◆ **EXERCISE GOAL**: The expected result is an exact restatement of the data, free of pictures.

[Items listed in a dataset]
====
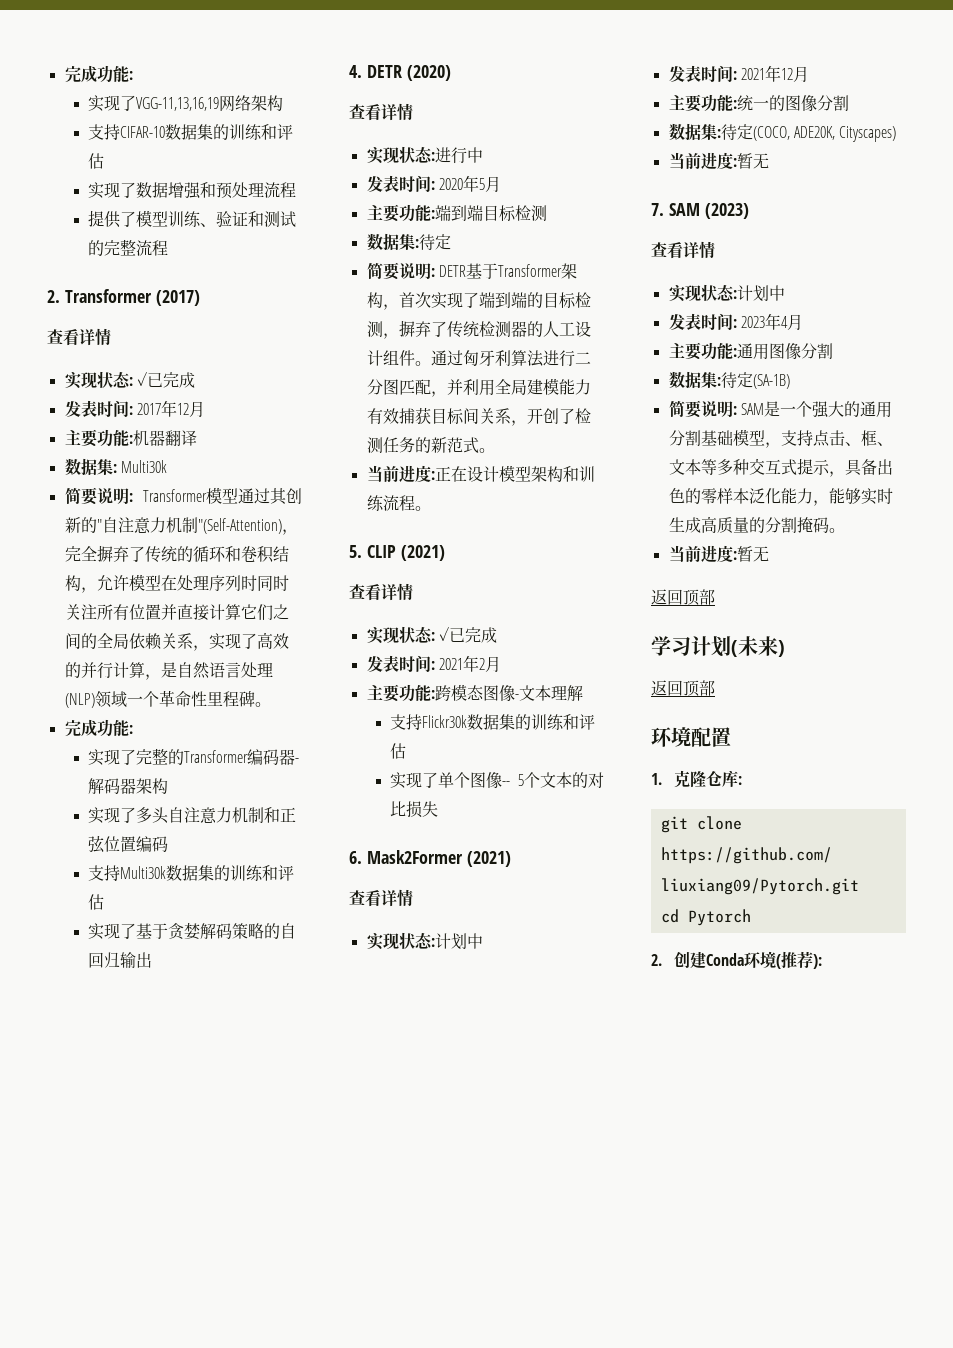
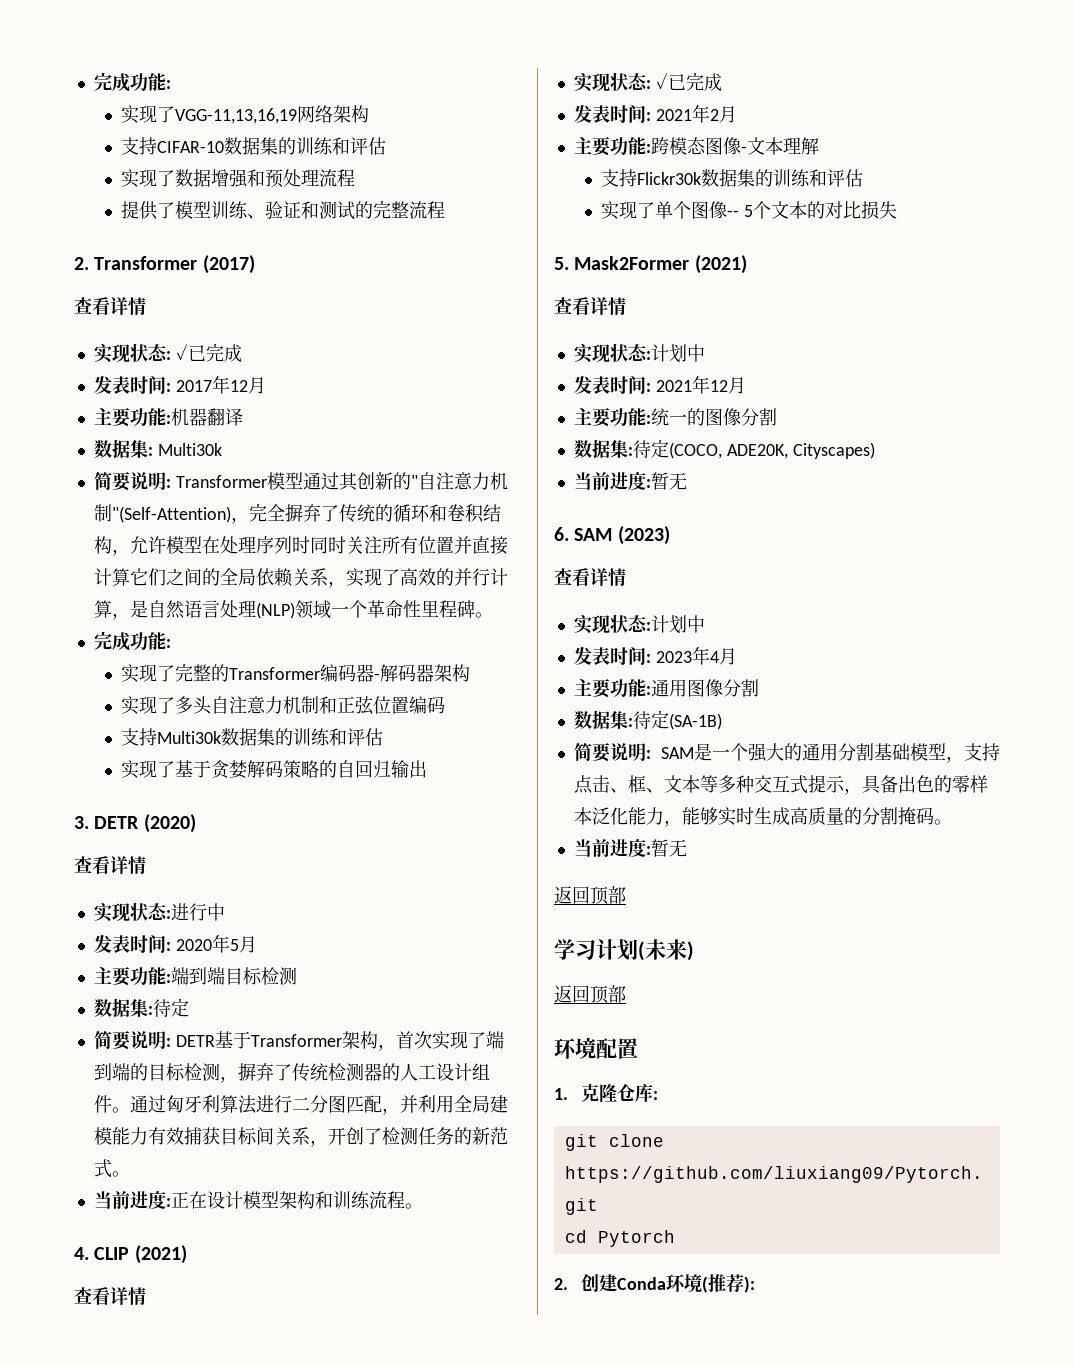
- 4. DETR (2020)
+ 3. DETR (2020)
- 5. CLIP (2021)
+ 4. CLIP (2021)
- 6. Mask2Former (2021)
+ 5. Mask2Former (2021)
- 7. SAM (2023)
+ 6. SAM (2023)

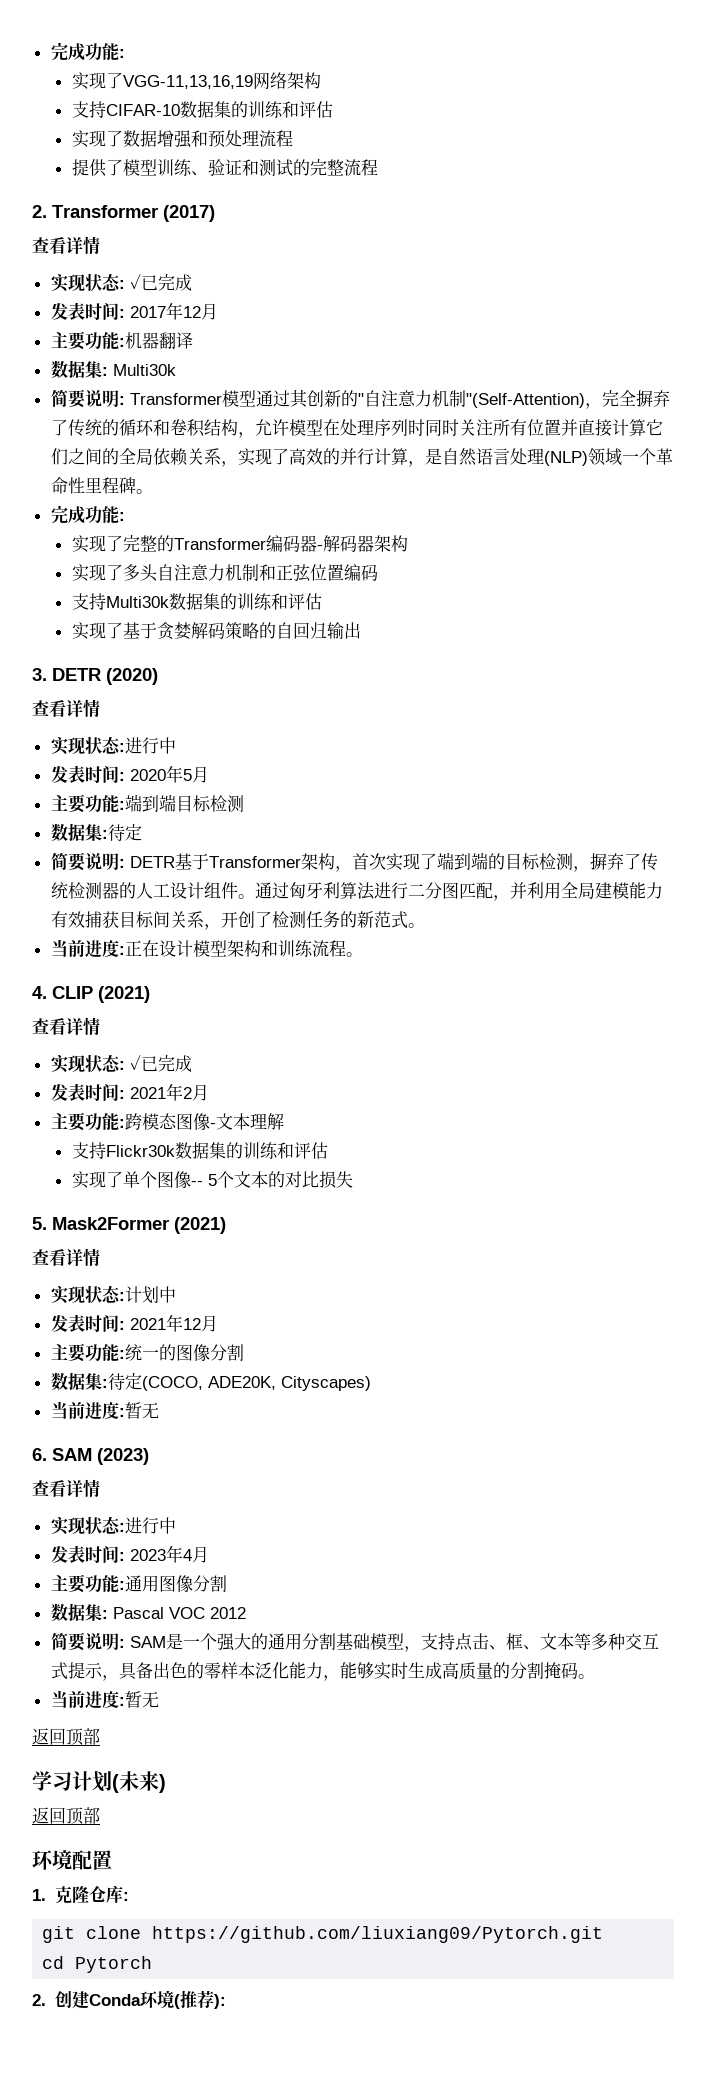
  6. SAM (2023)
  查看详情
- 实现状态:计划中
+ 实现状态:进行中
- 数据集:待定(SA-1B)
+ 数据集: Pascal VOC 2012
====
◆ **YOUR SOLUTION**:
- 4. DETR (2020)
+ 3. DETR (2020)
- 5. CLIP (2021)
+ 4. CLIP (2021)
- 6. Mask2Former (2021)
+ 5. Mask2Former (2021)
- 7. SAM (2023)
+ 6. SAM (2023)

  6. SAM (2023)
  查看详情
- 实现状态:计划中
+ 实现状态:进行中
- 数据集:待定(SA-1B)
+ 数据集: Pascal VOC 2012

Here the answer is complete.